Exercise »
Could you retype all of the entries exactly, without their pictures?

Supplied records »
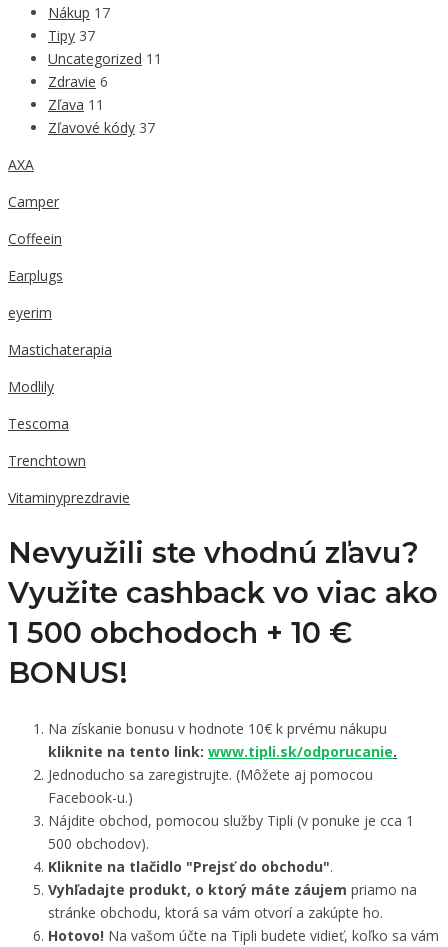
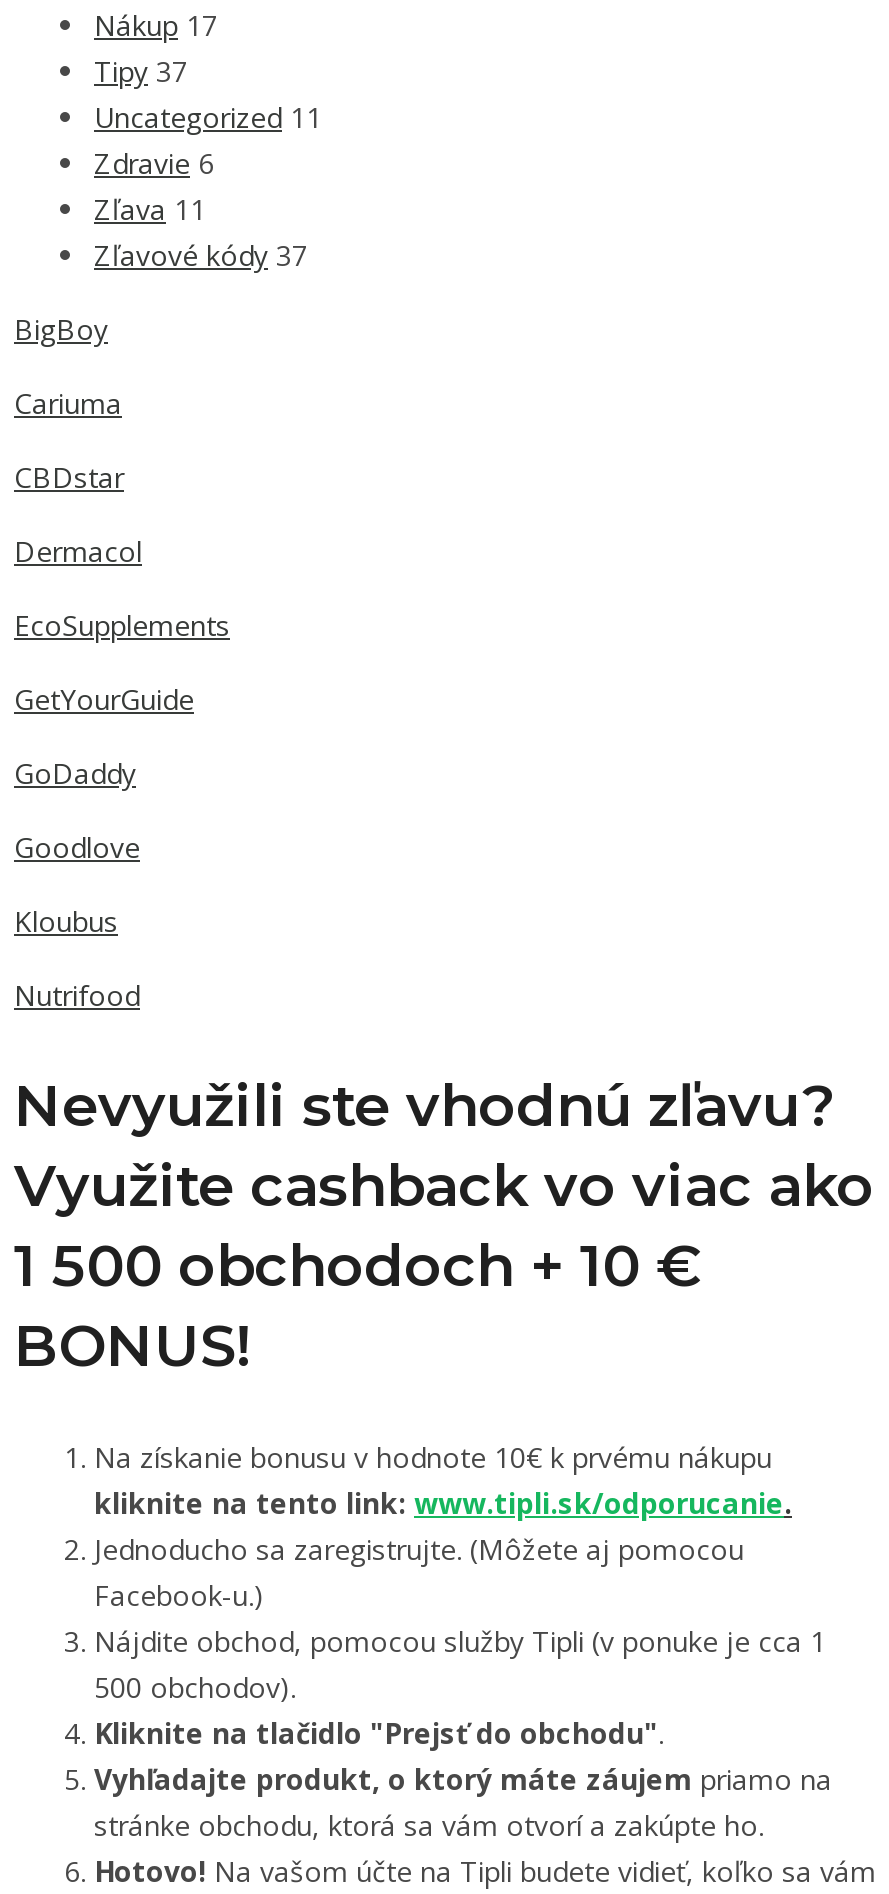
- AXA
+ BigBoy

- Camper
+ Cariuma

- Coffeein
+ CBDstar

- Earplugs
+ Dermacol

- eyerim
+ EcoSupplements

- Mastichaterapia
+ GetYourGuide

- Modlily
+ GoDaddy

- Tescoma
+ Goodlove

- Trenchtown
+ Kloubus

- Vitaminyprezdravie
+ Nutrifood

Completed exercise »
- AXA
+ BigBoy

- Camper
+ Cariuma

- Coffeein
+ CBDstar

- Earplugs
+ Dermacol

- eyerim
+ EcoSupplements

- Mastichaterapia
+ GetYourGuide

- Modlily
+ GoDaddy

- Tescoma
+ Goodlove

- Trenchtown
+ Kloubus

- Vitaminyprezdravie
+ Nutrifood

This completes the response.